The DeBarge family are the children of Etterlene DeBarge (née Abney), a Black American gospel singer born in Royal Oak, Michigan in 1935 and Robert Louis DeBarge, Sr. (1932–2009), an American soldier of French and English descent born in Cicero, Illinois . They married when Etterlene was 17, a year after the death of her father James Abney, a church choir leader and peanut retailer. They separated in the mid-1970s and divorced in 1974. Etterlene remembers Robert DeBarge, Sr. as physically and emotionally abusive to her and the children, and said he used her youth, the absence of her father, and continuous pregnancy to control her. DeBarge, Sr. has been characterized as "domineering and physically abusive to his wife," and some of the DeBarge children have accused him of having sexually abused them. Bunny Debarge, the eldest, recalls being sexually abused by him between the ages of seven to 13.
The group, named for their shared surname, hailed from the East Side of Detroit, where the siblings were born and raised; they later relocated to Grand Rapids, Michigan. Members included sister Etterlene (or "Bunny") and brothers Mark (or "Marty"), William (or "Randy"), Eldra (or "El"), and James (younger siblings Chico, Darell, and Carol "Peaches" DeBarge are also singers though not with the group).
Early years of the group
The siblings who became DeBarge started performing in various groups together in the Detroit, Michigan area in the mid 1970s. In 1979, brothers Randy, Mark, and El were part of the SMASH band, which was a release on Source Records/MCA in the USA/Canada before it was released as Pall Mall Groove HOT ICE in Germany by Polydor. Bernd Lichters, who rented a home in Cerritos, CA, bought them instruments, and they were mentored by members of the Motown group Switch, including their elder brothers Tommy and Bobby and co-founding member and family friend Gregory Williams. Bunny DeBarge had joined her younger brothers in 1979 as well, and they formed as The DeBarges in 1980. That year, because of Bobby's success with Switch, younger brother El was able to perform live on the piano and sing for Motown CEO and founder Berry Gordy, who was impressed by the group and agreed to sign them that year. For a year the group worked alongside members of Switch, helping to add background vocals, instrumentation, arranging, and musical and lyrical composition to the band's works, most prominently in "I Call Your Name", "My Friend in the Sky", and "Love Over and Over Again".

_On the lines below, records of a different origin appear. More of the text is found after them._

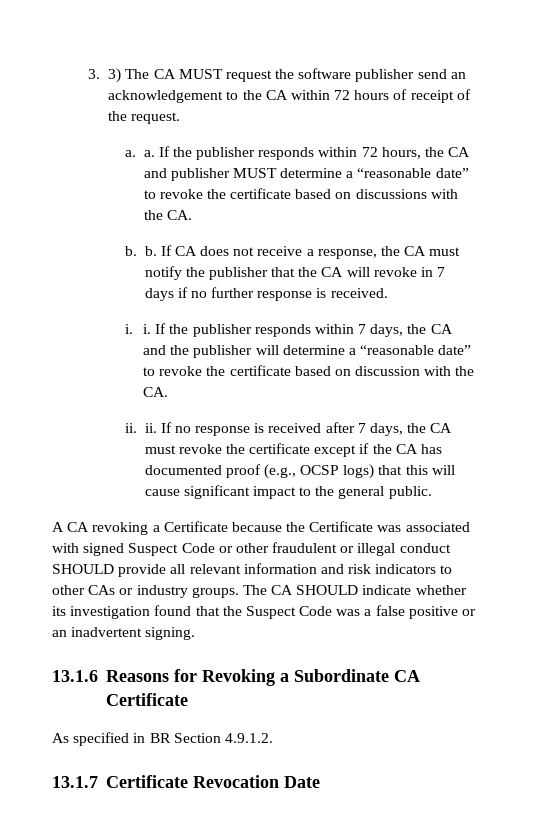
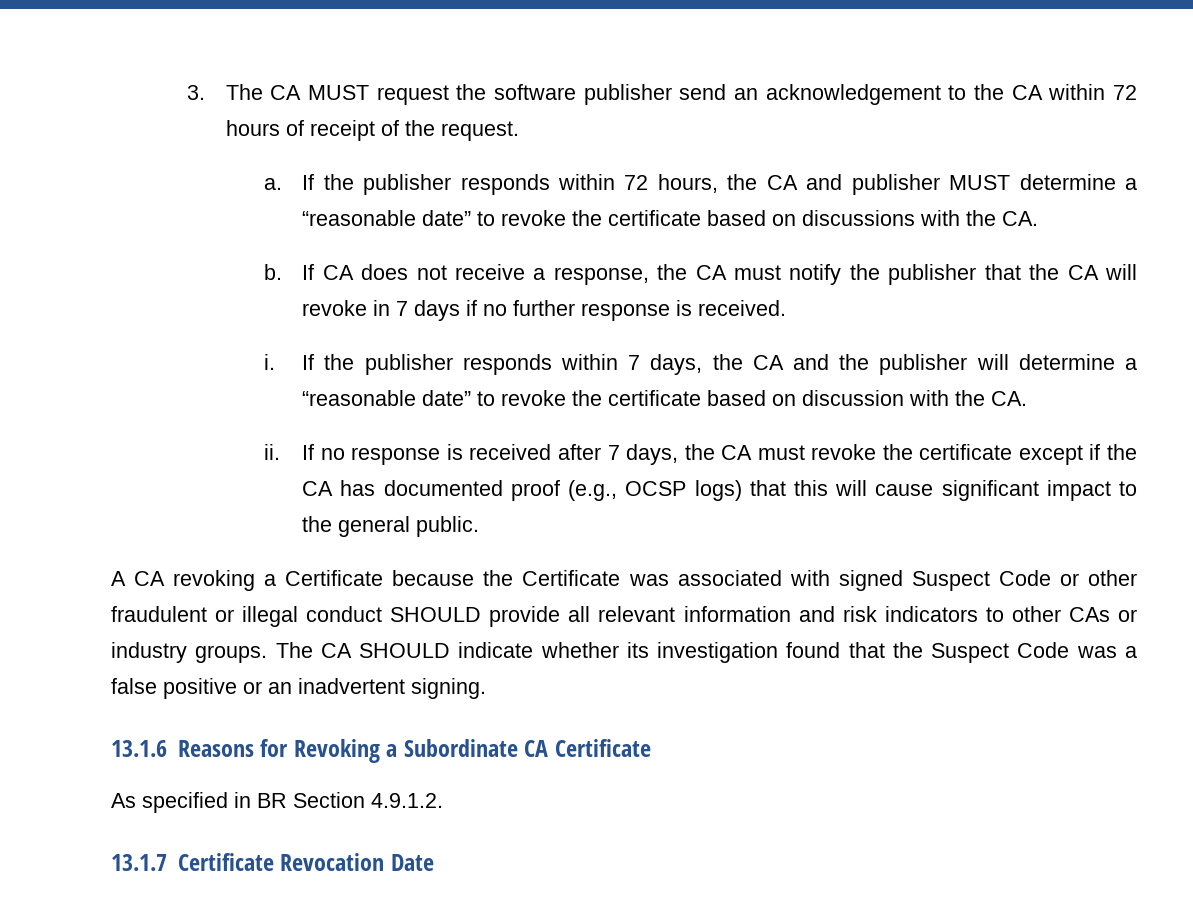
- 3. 3) The CA MUST request the software publisher send an acknowledgement to the CA within 72 hours of receipt of the request.
+ 3. The CA MUST request the software publisher send an acknowledgement to the CA within 72 hours of receipt of the request.
- a. a.
+ a.
- b. b.
+ b.
- i. i.
+ i.
- ii. ii.
+ ii.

By 1981, Bobby and Tommy had left Switch and returned the favor to their siblings working with them on their debut album, which was released that year with Bobby, Bunny, and El as main producers. The only single, the Bobby-led ballad "What's Your Name", failed to chart.
In 1982, they added their brother James and cousin Cameron to the lineup and worked on their second album, All This Love, produced by El and Iris Gordy. The album launched them into R&B stardom with the records "I Like It" and "All This Love". Both songs also became crossover pop hits with "All This Love" later going to number one on Billboard's adult contemporary chart. In 1983, the group made an impression after appearing on Motown 25, where they performed alongside High Inergy. Later in 1983, the group issued their third album, In a Special Way, which spawned two further hit singles, "Time Will Reveal" and "Love Me in a Special Way". Like All This Love before it, the album reached gold status in the United States.
Following that album's success, DeBarge were handpicked by Luther Vandross to open for him on his "Busy Body Tour" to support his album of the same name. Also in 1984, James DeBarge made headlines when he secretly eloped with Janet Jackson of the famed Jackson family, but their marriage was quickly annulled the following year.
When the tour ended in late 1984, the group recorded the Diane Warren composition, "Rhythm of the Night", for the soundtrack to the Motown-produced film, Berry Gordy's The Last Dragon from 1985. The song was released in early 1985 and became a hit single, eventually reaching the top five in several countries, mainly in the US and UK, becoming the band's biggest-selling and their best-known hit.
DeBarge released six studio albums, four of them with Motown subsidiary Gordy Records. These albums included The DeBarges (1981), All This Love (1982), In a Special Way (1983), and Rhythm of the Night (1985). The latter became the group's best-selling album and contained the single "Rhythm of the Night", which hit No. 3 on the US Billboard Hot 100, making it their highest charting single in America. In the mid-1980s, El and Bunny each went solo and DeBarge was subsequently released from its contract.